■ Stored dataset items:
· · · · ·

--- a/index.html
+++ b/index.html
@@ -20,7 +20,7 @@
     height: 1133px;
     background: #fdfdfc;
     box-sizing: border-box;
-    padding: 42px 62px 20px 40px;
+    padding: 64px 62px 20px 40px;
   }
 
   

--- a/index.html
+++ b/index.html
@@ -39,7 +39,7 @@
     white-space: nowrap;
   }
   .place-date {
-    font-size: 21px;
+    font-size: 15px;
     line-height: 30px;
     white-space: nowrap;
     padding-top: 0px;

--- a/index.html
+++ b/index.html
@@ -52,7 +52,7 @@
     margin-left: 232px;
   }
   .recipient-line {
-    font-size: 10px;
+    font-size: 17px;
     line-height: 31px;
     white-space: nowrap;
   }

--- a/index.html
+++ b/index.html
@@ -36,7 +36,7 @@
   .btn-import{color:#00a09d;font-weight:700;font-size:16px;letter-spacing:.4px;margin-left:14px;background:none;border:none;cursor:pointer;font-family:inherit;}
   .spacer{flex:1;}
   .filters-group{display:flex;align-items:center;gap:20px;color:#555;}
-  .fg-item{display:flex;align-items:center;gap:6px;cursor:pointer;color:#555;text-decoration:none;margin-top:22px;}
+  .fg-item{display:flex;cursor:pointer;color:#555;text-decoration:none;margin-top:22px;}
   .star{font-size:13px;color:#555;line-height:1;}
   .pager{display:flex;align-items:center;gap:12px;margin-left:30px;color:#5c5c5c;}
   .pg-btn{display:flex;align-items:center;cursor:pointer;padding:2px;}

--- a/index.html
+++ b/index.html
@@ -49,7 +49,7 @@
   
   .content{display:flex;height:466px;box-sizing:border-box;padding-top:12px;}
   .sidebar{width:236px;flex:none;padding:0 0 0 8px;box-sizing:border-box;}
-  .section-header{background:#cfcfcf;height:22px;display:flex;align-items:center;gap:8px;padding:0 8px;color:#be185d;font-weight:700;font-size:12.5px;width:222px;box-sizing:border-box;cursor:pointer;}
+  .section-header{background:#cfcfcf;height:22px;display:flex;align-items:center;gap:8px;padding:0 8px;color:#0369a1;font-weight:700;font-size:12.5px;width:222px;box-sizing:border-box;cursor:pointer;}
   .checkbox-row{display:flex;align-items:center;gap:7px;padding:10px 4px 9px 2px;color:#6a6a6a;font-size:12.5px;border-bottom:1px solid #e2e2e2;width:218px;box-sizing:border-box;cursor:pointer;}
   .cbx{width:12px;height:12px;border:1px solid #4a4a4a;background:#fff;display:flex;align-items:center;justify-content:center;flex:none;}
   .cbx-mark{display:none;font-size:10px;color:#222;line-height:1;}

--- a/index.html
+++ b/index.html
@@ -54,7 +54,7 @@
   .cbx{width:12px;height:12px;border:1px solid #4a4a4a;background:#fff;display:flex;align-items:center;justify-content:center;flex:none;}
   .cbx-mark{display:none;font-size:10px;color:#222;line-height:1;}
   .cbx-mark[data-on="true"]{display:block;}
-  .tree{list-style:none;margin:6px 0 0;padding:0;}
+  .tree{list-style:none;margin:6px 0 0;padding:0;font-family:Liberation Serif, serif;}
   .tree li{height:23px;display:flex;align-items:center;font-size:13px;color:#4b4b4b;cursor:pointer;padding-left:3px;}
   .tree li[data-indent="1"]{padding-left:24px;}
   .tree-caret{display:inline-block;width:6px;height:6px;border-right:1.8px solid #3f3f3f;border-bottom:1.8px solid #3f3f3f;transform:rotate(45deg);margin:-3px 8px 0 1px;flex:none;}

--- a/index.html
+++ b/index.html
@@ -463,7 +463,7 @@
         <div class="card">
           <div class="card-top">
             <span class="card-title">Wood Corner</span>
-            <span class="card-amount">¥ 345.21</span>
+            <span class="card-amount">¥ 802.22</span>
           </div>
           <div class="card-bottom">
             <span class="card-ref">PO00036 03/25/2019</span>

· · · · ·

■ Problem description: Say the number of lines in the records above that include the string "decoration", and no more.

■ Solution: 2